Interesting BTO operation.

Regards, MIke


----------



## Teslan (Aug 20, 2011)

That is one big field. Productive cropland here besides dry land wheat doesnt exist in that large of continuous acres.


----------



## Beav (Feb 14, 2016)

If I do math on this right 500K per combine and 250k per tractor and cart that is 3.5 million and that might be on lower end, hard to make that investment work with $3 corn. Farming for exercise


----------



## haybaler101 (Nov 30, 2008)

Beav said:


> If I do math on this right 500K per combine and 250k per tractor and cart that is 3.5 million and that might be on lower end, hard to make that investment work with $3 corn. Farming for exercise


Sounds better than the guy with 500,000 in a combine and tractor and cart on 2000 acres. I assume these guys are putting 26,000 acres thru that 3.5 million (the video said 13,000 of corn and usually there is the same amount of beans). And corn hasn't been $3 in Kentucky for a long time, bumping $4 right now.


----------



## RockyHill (Apr 24, 2013)

Not much further to the east the geography changes to more rolling ground and small fields.

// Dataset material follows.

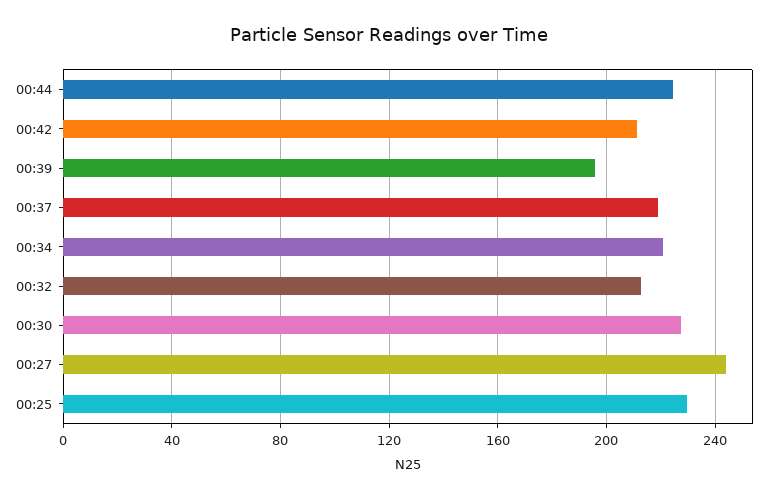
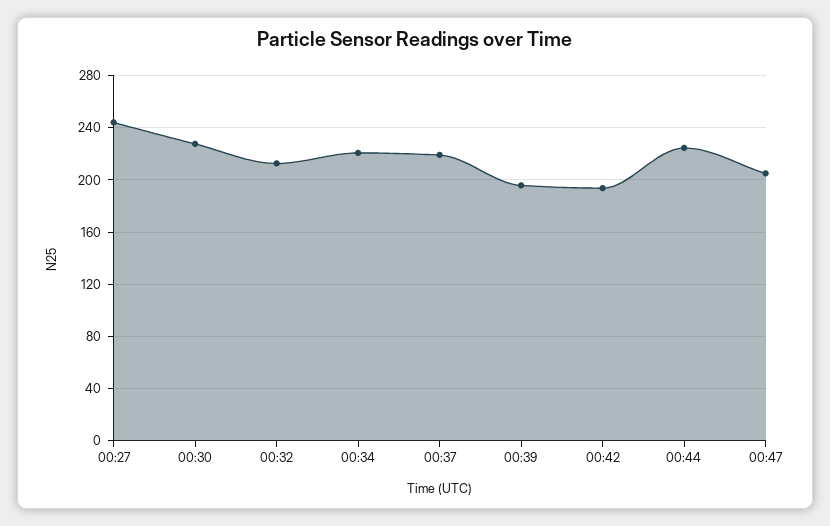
00:42: 210 -> 195
00:25: 230 -> none
00:47: none -> 205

When we drive by some of those wide open spaces I usually tell Jeff "it sure would take me a long time to get that field raked and baled if it was in hay" :lol:

Shelia


----------



## Hayman1 (Jul 6, 2013)

RockyHill said:


> Not much further to the east the geography changes to more rolling ground and small fields. When we drive by some of those wide open spaces I usually tell Jeff "it sure would take me a long time to get that field raked and baled if it was in hay" :lol:
> 
> Shelia


yeah, I remember spreading tripple super and potash in a double ezflow behind a WD-45 one summer on river bottom in wheat stubble. You could take a nap between one end of the field and the other. No shade and potash in the open sweat glands was not fun.


----------



## Vol (Jul 5, 2009)

EZ Flows were a painfully slow process back in the day. I don't miss those.

Regards, Mike


----------